I come to my dream. In various scenes, I often find myself with Nash, Rico and Jean-Simon. A scene in particular pushes me to write this. I am in the street, I must go back to Nash house, to give him back two steaks knifes which I play with as if they are swords while on my way. I meet him on the porch. I do not recognize my friend. He has a strange air, almost a mocking smile, quasi condescending. He is as the majority of the beings which I meet in my lucid dreams. It often happens to me to meet my family, which have the same attitude. I say to the members of my family that they are in my dream. They laugh at me and say « No », like I am wrong.

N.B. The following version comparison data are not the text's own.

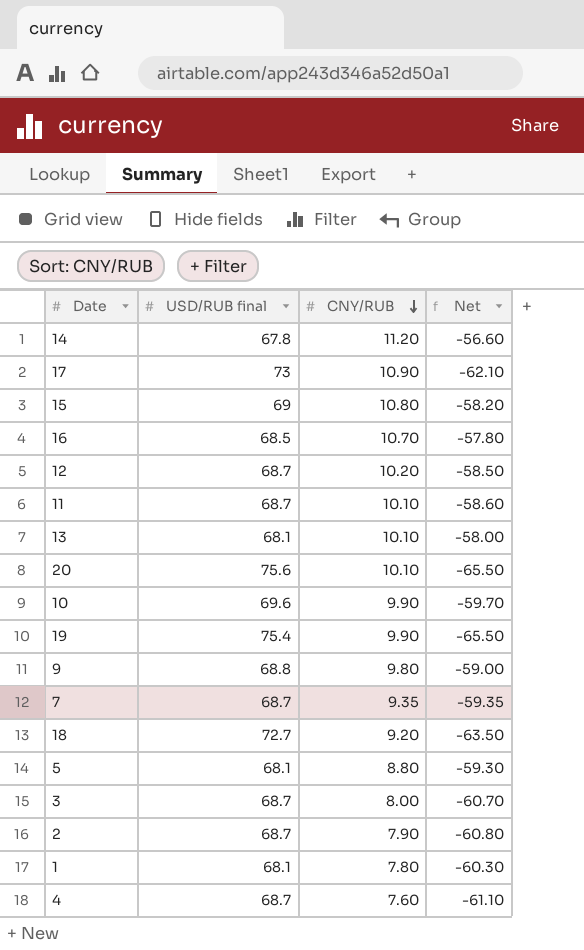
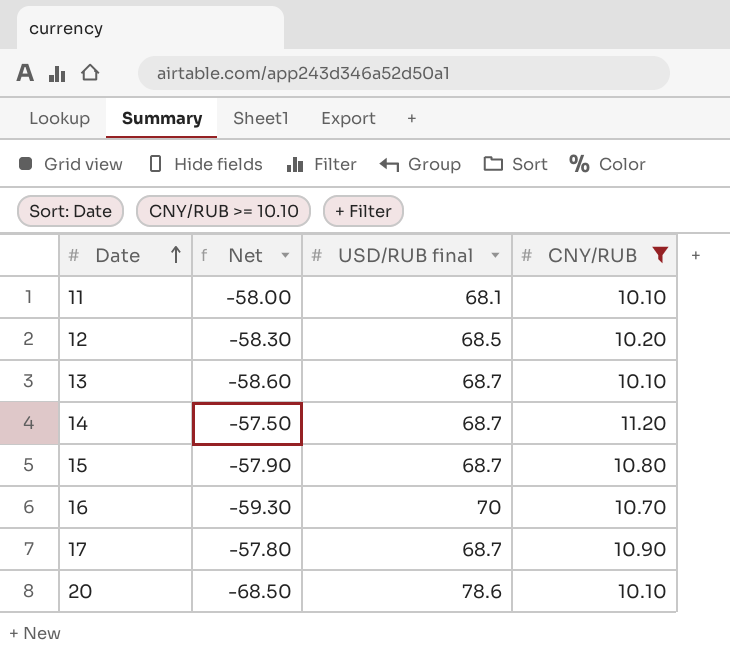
filter: none -> CNY/RUB >= 10.10
row order: CNY/RUB descending -> Date ascending
column Net | position: 4 -> 2
11 | Net: -58.60 -> -58.00
11 | USD/RUB final: 68.7 -> 68.1
12 | Net: -58.50 -> -58.30
12 | USD/RUB final: 68.7 -> 68.5
13 | Net: -58.00 -> -58.60
13 | USD/RUB final: 68.1 -> 68.7
14 | Net: -56.60 -> -57.50
14 | USD/RUB final: 67.8 -> 68.7
15 | Net: -58.20 -> -57.90
15 | USD/RUB final: 69 -> 68.7
16 | Net: -57.80 -> -59.30
16 | USD/RUB final: 68.5 -> 70
17 | Net: -62.10 -> -57.80
17 | USD/RUB final: 73 -> 68.7
20 | Net: -65.50 -> -68.50
20 | USD/RUB final: 75.6 -> 78.6

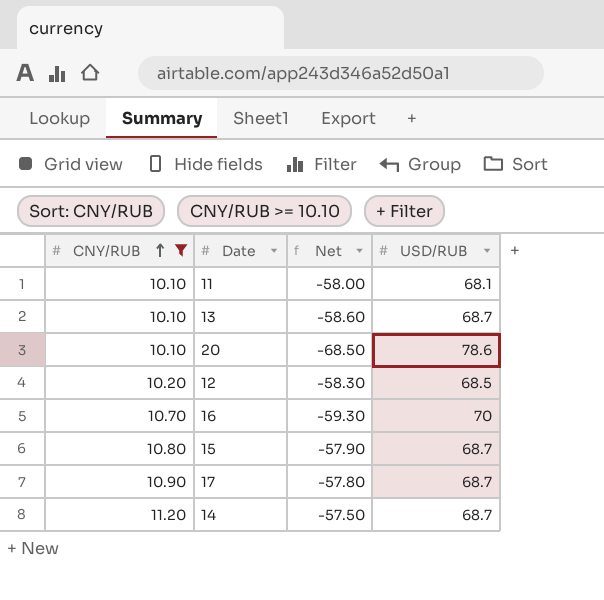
row order: Date ascending -> CNY/RUB ascending
column CNY/RUB | position: 4 -> 1
column name: USD/RUB final -> USD/RUB

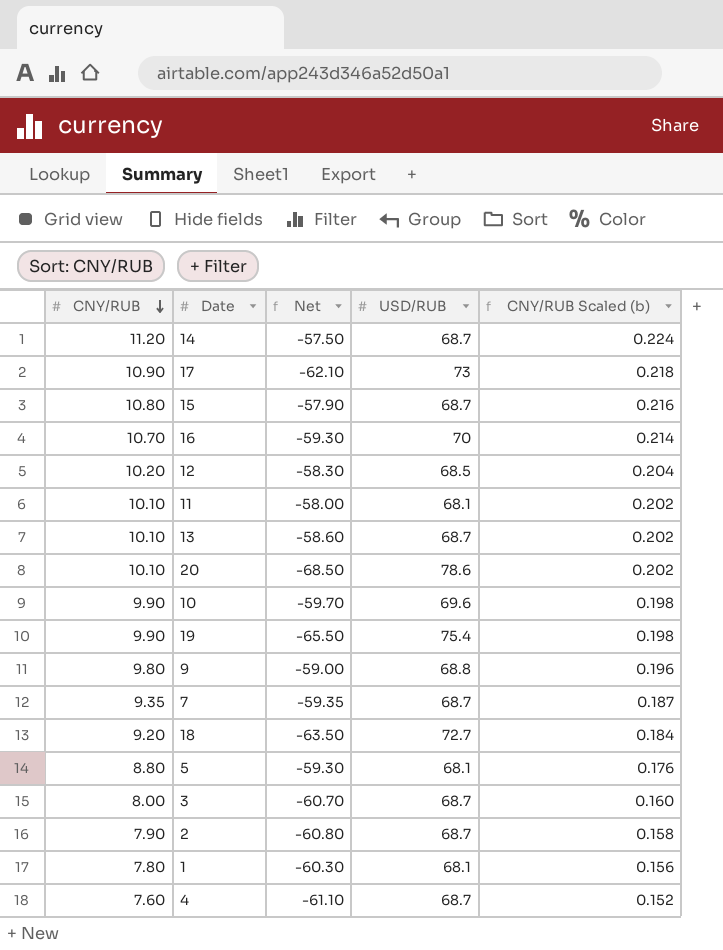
filter: CNY/RUB >= 10.10 -> none
row order: CNY/RUB ascending -> CNY/RUB descending
column CNY/RUB Scaled (b) | formula: none -> [CNY/RUB] * 0.02
17 | Net: -57.80 -> -62.10
17 | USD/RUB: 68.7 -> 73

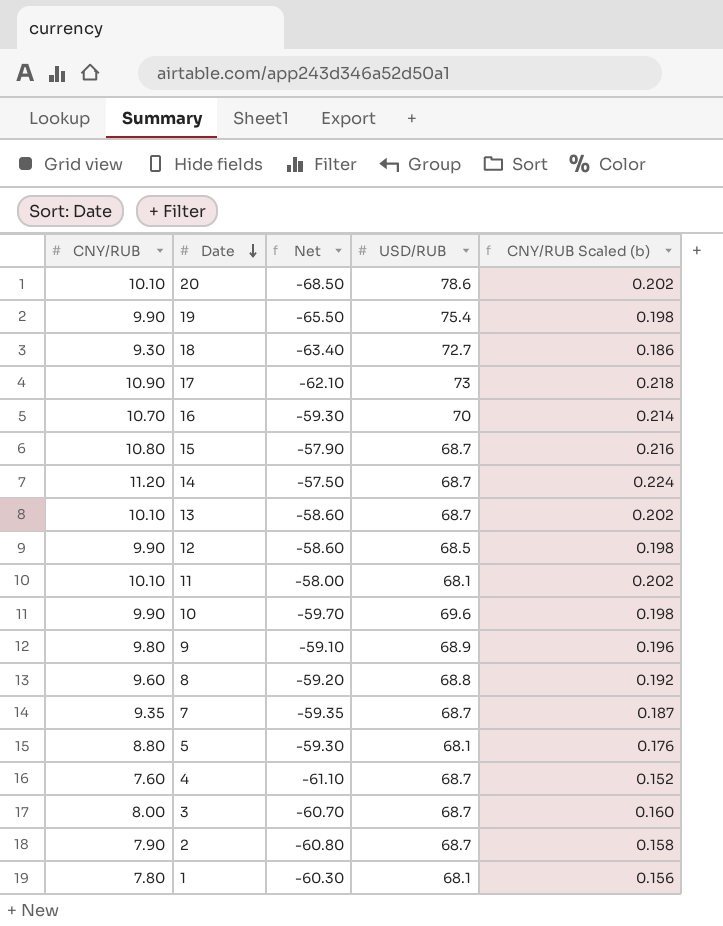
row order: CNY/RUB descending -> Date descending
18 | CNY/RUB: 9.20 -> 9.30
18 | Net: -63.50 -> -63.40
18 | CNY/RUB Scaled (b): 0.184 -> 0.186
12 | CNY/RUB: 10.20 -> 9.90
12 | Net: -58.30 -> -58.60
12 | CNY/RUB Scaled (b): 0.204 -> 0.198
9 | Net: -59.00 -> -59.10
9 | USD/RUB: 68.8 -> 68.9
row 8: none -> 9.60 | -59.20 | 68.8 | 0.192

And me, I laugh because they refuse to believe me. I read an article by Terence Mekenna on possible meeting with discarned entities under the effect of DMT which describe similar attitude from entities. Dreams are suspected to be related to DMT which have been proved to be produced in the human brain. I become suspicious of my friend and slightly lucid when I meet him on the porch. I ask « Nash » who he is truly; he answers me in these exact words : « I am you ». He takes one of my hand while the scene dissolves in darkness and I continue to feel « Nash » hand, which is clearly not Nash. I am being filled of kindness, even of love by the exchange. It remembers me the time I hold hand with a hooded ghost when on diphenhydramine. That moment lasts sufficiently long so that I can benefit from it and even think. I am initially surprised, am then upset by this quasi homosexual gesture. It is to be noted that I am heterosexual. For the last moment, I do not make anything else except enjoying this handshake of love with myself. Ah! Now I see through it well that my oneiric family told me the truth when it claimed that it was not in my dream. It is rather me which is in their world. This reality is my deep nature, my true me that I cannot recognize.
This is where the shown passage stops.